#### [EXTRACTED MATERIAL]
☆ ☆ ☆ ☆

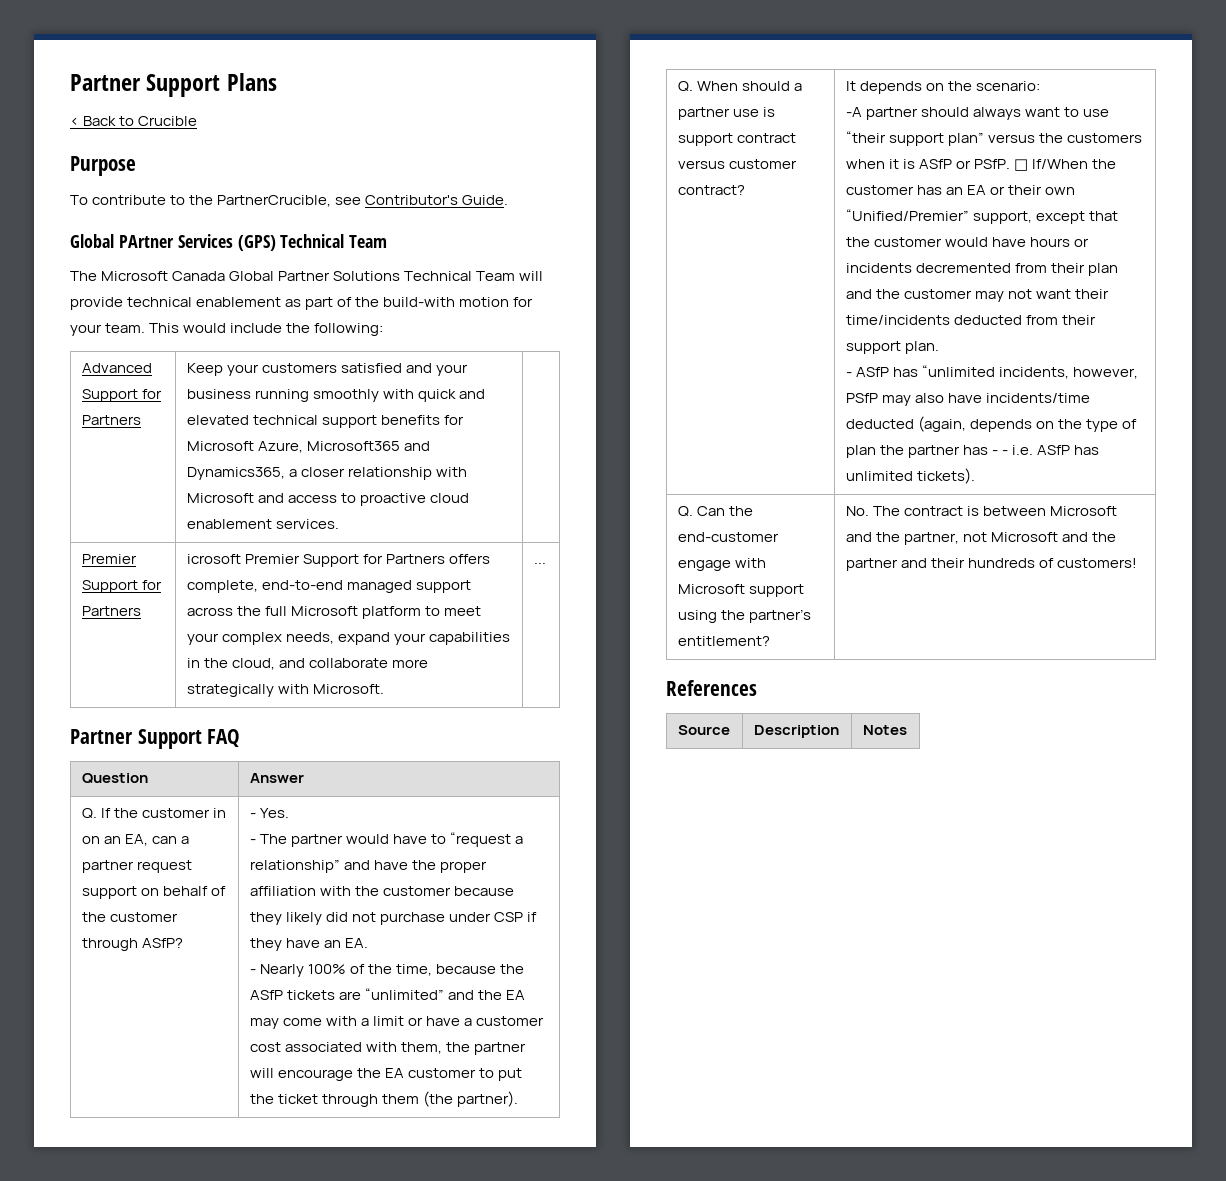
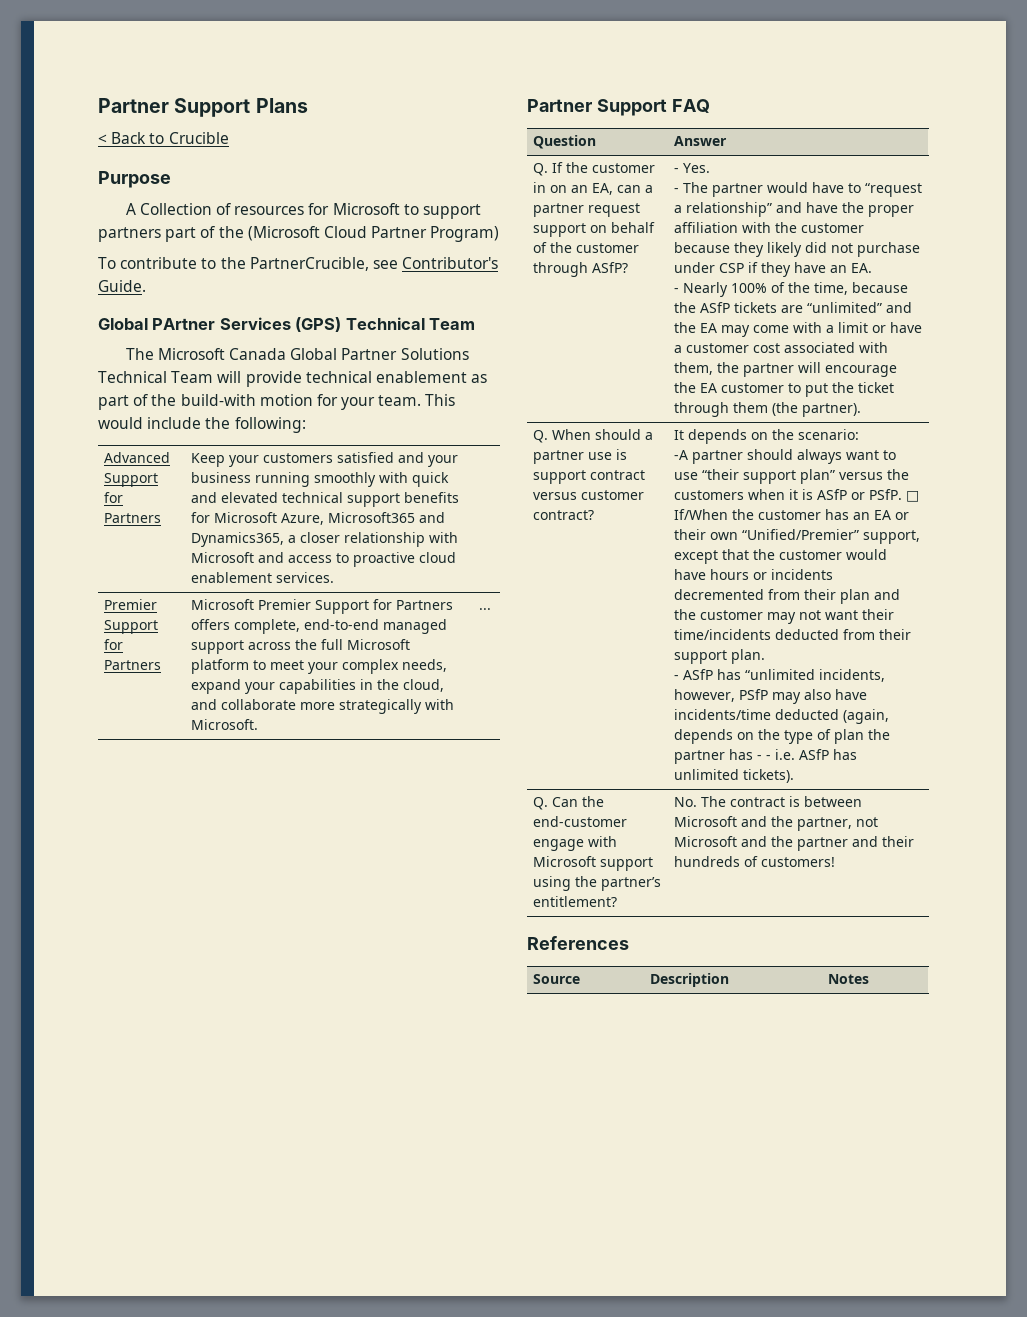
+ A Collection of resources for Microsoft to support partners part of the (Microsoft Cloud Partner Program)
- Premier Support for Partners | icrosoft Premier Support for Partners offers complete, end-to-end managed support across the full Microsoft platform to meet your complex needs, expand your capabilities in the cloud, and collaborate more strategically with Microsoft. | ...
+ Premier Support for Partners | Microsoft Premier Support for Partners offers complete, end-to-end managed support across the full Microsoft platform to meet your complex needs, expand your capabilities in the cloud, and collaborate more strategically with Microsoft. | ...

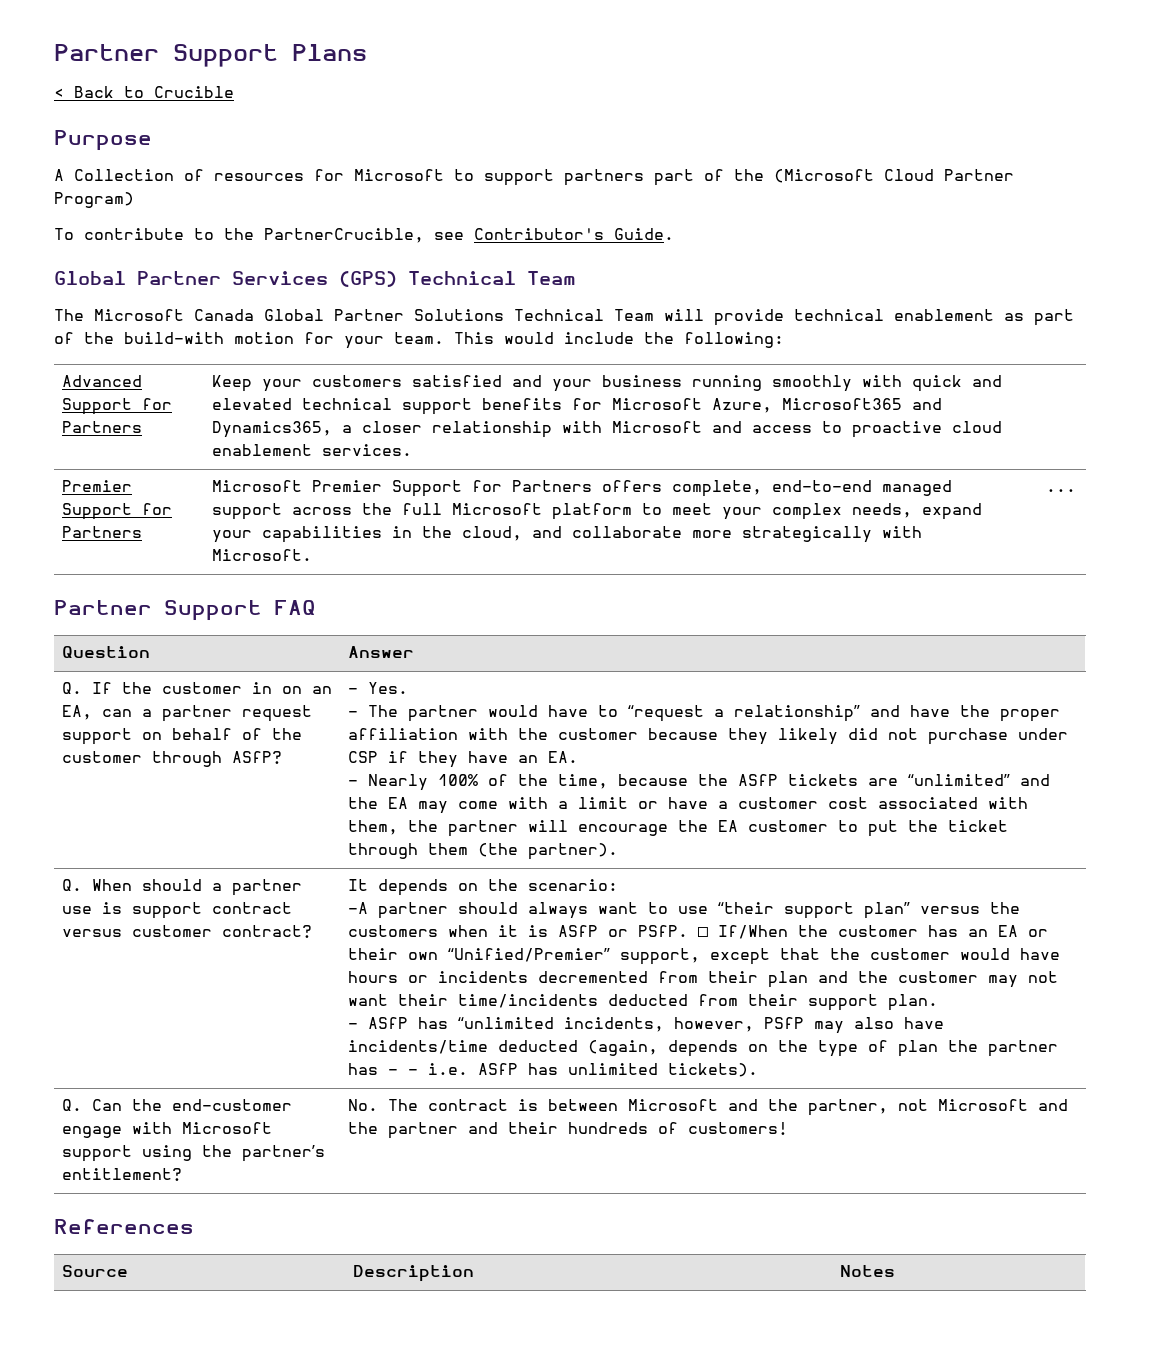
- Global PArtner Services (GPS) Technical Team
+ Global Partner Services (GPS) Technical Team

☆ ☆ ☆ ☆

#### [ACTIVITY]
Print the data above from its first line through the line that has "- Premier Support", exactly and with nothing else, omitting pictures.

#### [YOUR RESPONSE]
+ A Collection of resources for Microsoft to support partners part of the (Microsoft Cloud Partner Program)
- Premier Support for Partners | icrosoft Premier Support for Partners offers complete, end-to-end managed support across the full Microsoft platform to meet your complex needs, expand your capabilities in the cloud, and collaborate more strategically with Microsoft. | ...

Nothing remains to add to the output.